BEGIN

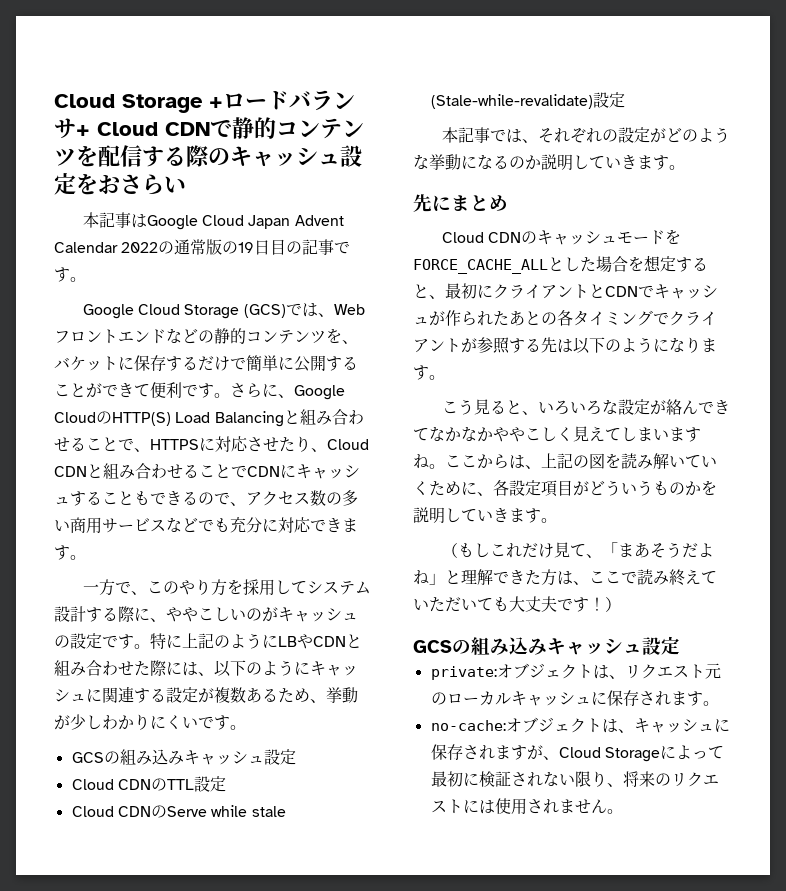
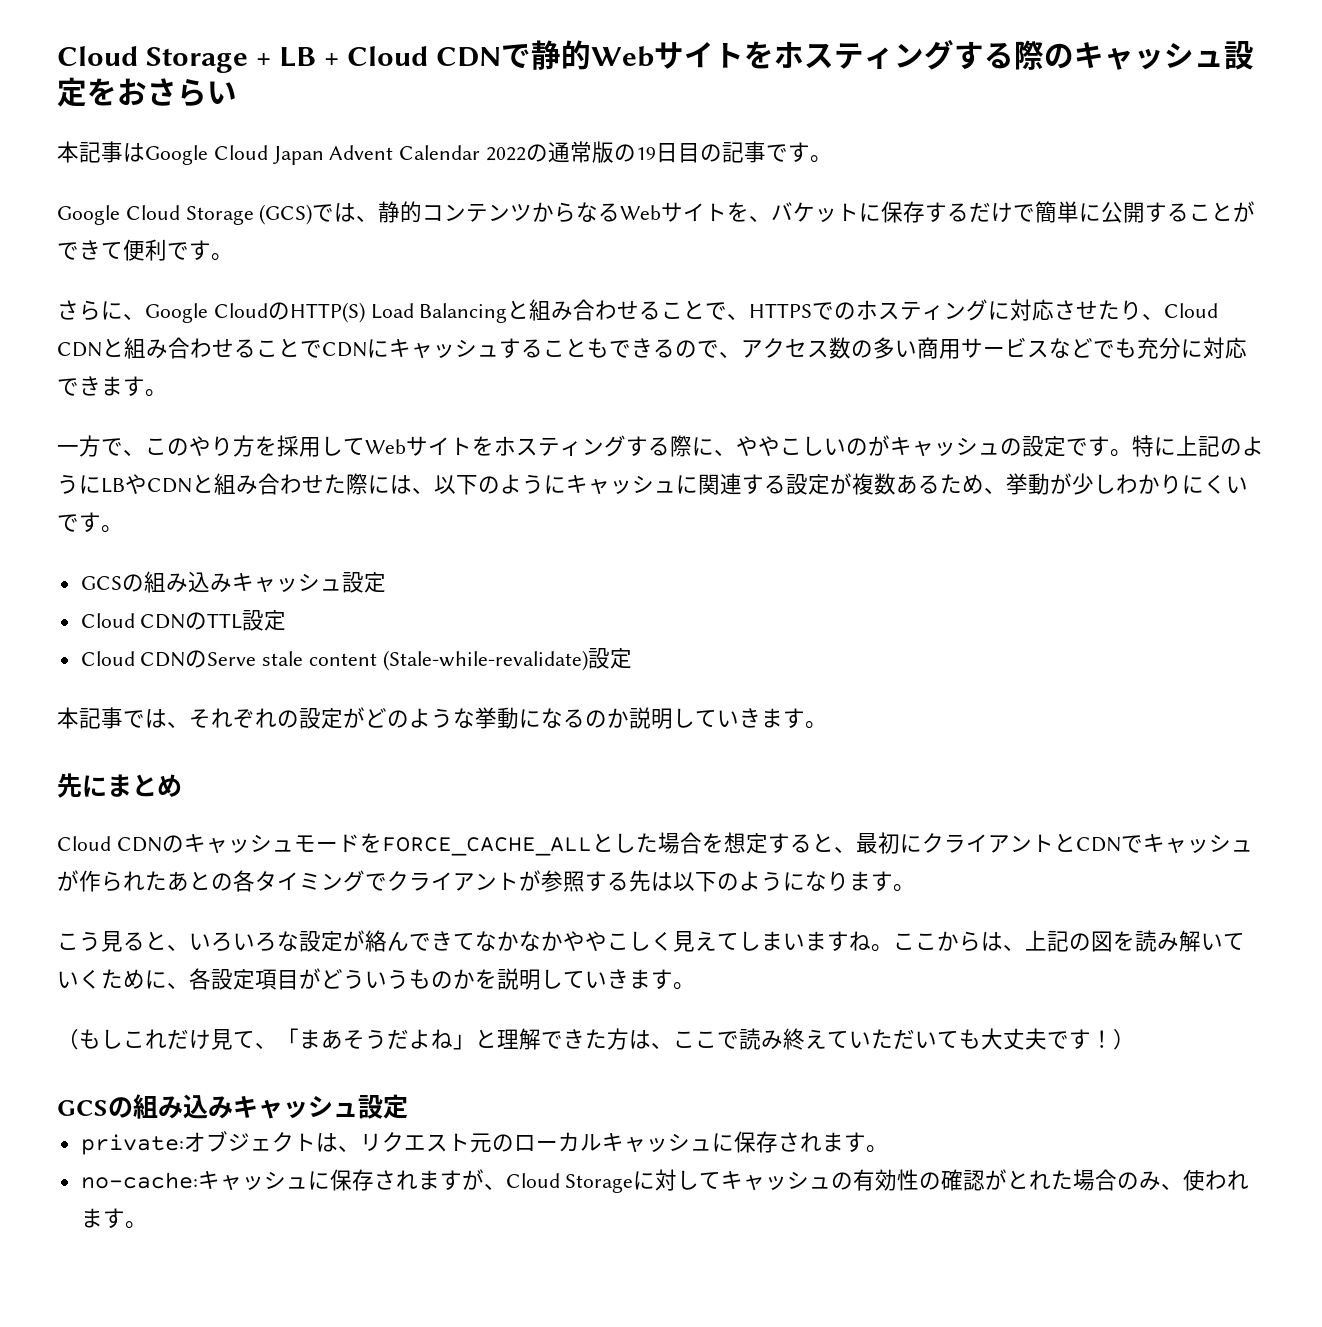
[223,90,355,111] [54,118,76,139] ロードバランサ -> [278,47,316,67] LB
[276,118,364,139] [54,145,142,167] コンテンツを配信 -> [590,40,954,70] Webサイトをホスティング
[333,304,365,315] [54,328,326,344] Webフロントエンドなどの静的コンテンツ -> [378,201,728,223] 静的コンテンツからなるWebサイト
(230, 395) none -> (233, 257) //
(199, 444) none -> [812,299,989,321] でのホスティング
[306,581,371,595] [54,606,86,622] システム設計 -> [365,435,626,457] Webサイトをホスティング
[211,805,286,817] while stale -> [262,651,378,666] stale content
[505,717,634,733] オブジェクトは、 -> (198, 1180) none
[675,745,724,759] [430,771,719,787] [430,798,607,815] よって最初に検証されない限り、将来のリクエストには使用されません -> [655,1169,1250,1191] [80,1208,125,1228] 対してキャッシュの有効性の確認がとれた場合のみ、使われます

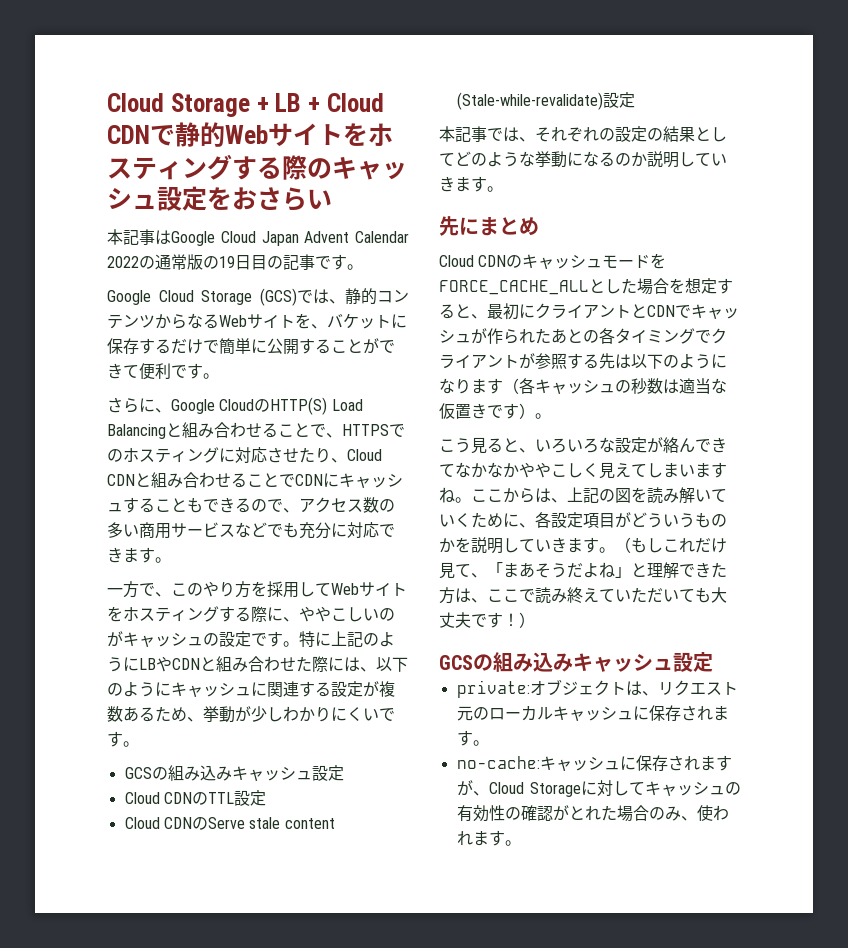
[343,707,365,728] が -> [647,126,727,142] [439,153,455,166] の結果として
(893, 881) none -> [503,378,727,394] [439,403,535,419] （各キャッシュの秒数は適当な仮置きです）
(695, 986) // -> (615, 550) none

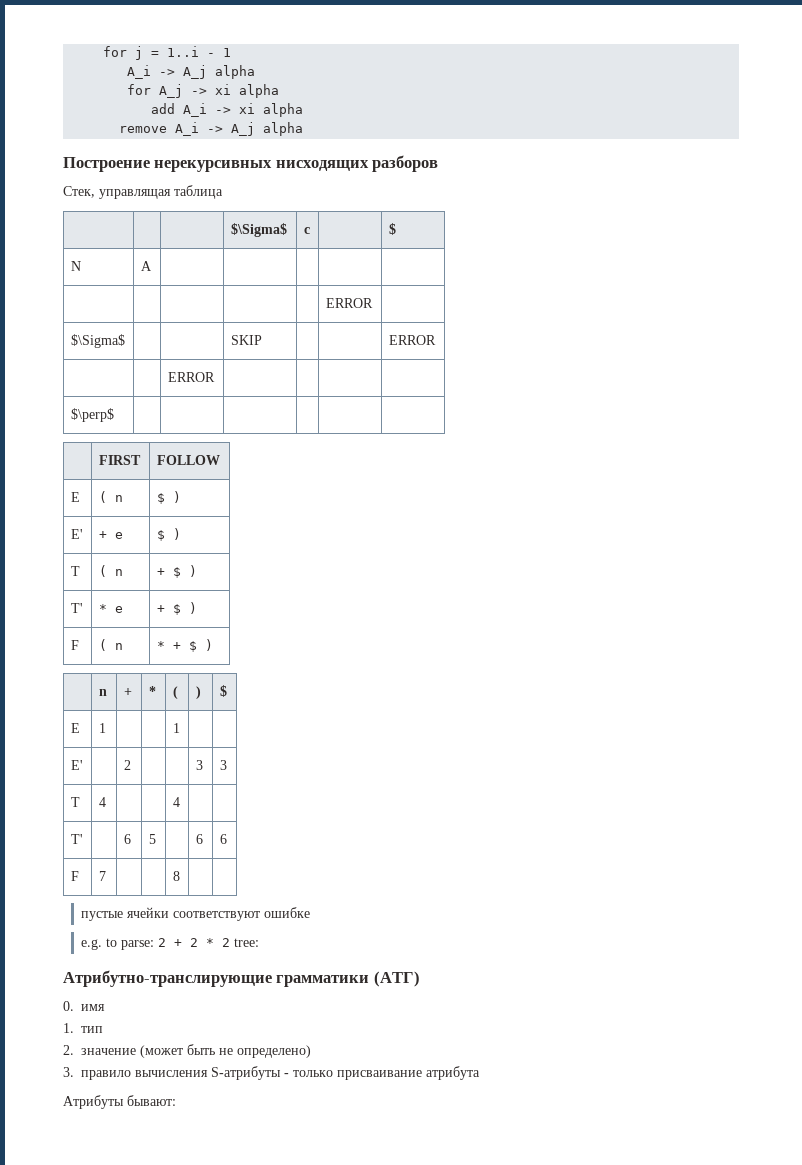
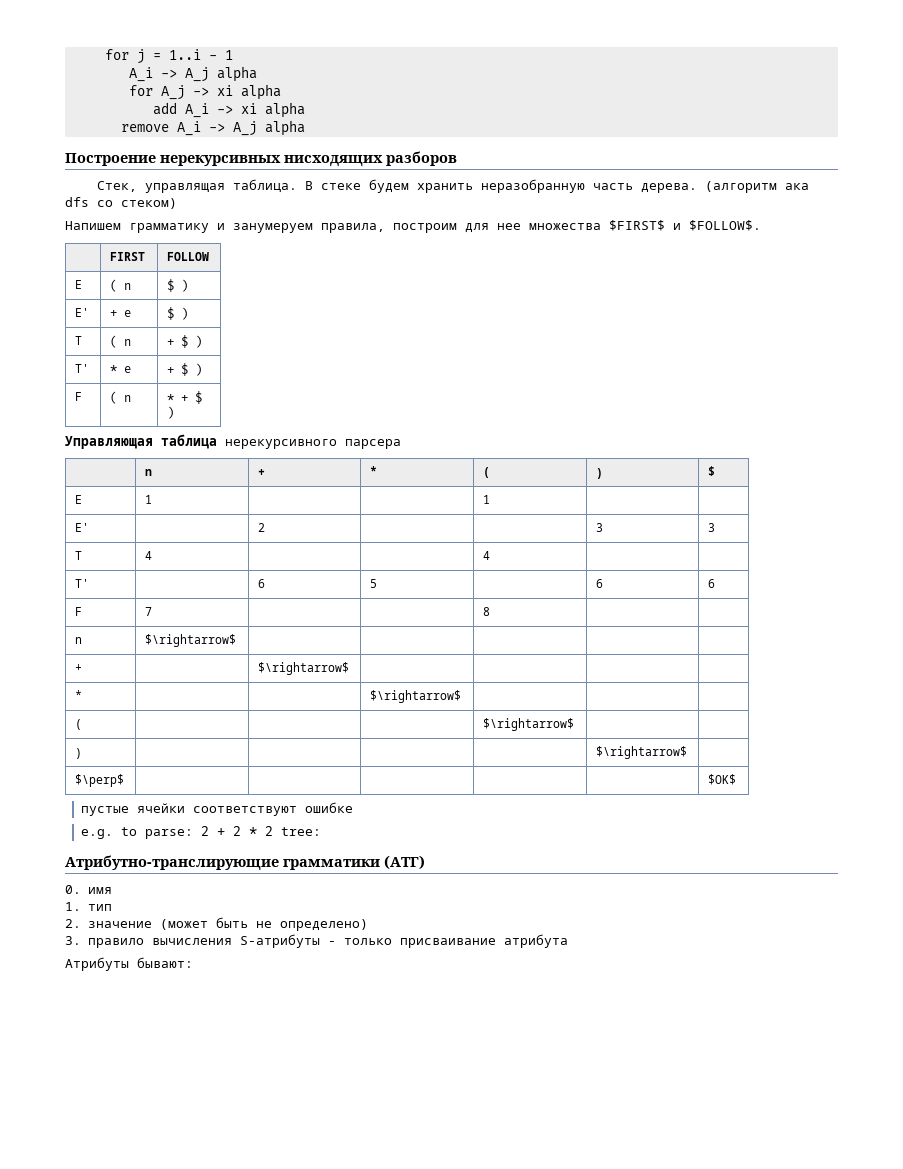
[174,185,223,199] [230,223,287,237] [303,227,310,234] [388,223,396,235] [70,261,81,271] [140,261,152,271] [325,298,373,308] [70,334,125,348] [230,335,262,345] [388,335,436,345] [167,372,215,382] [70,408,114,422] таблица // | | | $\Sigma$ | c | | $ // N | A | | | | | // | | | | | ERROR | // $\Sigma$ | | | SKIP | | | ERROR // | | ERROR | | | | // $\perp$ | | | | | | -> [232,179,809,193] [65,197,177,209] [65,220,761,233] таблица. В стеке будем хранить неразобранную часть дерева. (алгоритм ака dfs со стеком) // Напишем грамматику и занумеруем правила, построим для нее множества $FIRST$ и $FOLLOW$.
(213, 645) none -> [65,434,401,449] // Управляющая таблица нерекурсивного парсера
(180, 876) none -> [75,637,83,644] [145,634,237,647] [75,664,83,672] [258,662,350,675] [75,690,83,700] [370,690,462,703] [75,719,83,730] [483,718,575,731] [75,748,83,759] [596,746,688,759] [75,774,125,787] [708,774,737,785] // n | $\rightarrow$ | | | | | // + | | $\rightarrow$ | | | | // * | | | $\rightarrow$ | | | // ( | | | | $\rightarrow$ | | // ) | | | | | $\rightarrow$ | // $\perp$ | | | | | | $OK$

END

**ACTIVITY:** Go through the material above, and wherever a line holds the word "таблица", copy it.

**WRITTEN SOLUTION:**
[174,185,223,199] [230,223,287,237] [303,227,310,234] [388,223,396,235] [70,261,81,271] [140,261,152,271] [325,298,373,308] [70,334,125,348] [230,335,262,345] [388,335,436,345] [167,372,215,382] [70,408,114,422] таблица // | | | $\Sigma$ | c | | $ // N | A | | | | | // | | | | | ERROR | // $\Sigma$ | | | SKIP | | | ERROR // | | ERROR | | | | // $\perp$ | | | | | | -> [232,179,809,193] [65,197,177,209] [65,220,761,233] таблица. В стеке будем хранить неразобранную часть дерева. (алгоритм ака dfs со стеком) // Напишем грамматику и занумеруем правила, построим для нее множества $FIRST$ и $FOLLOW$.
(213, 645) none -> [65,434,401,449] // Управляющая таблица нерекурсивного парсера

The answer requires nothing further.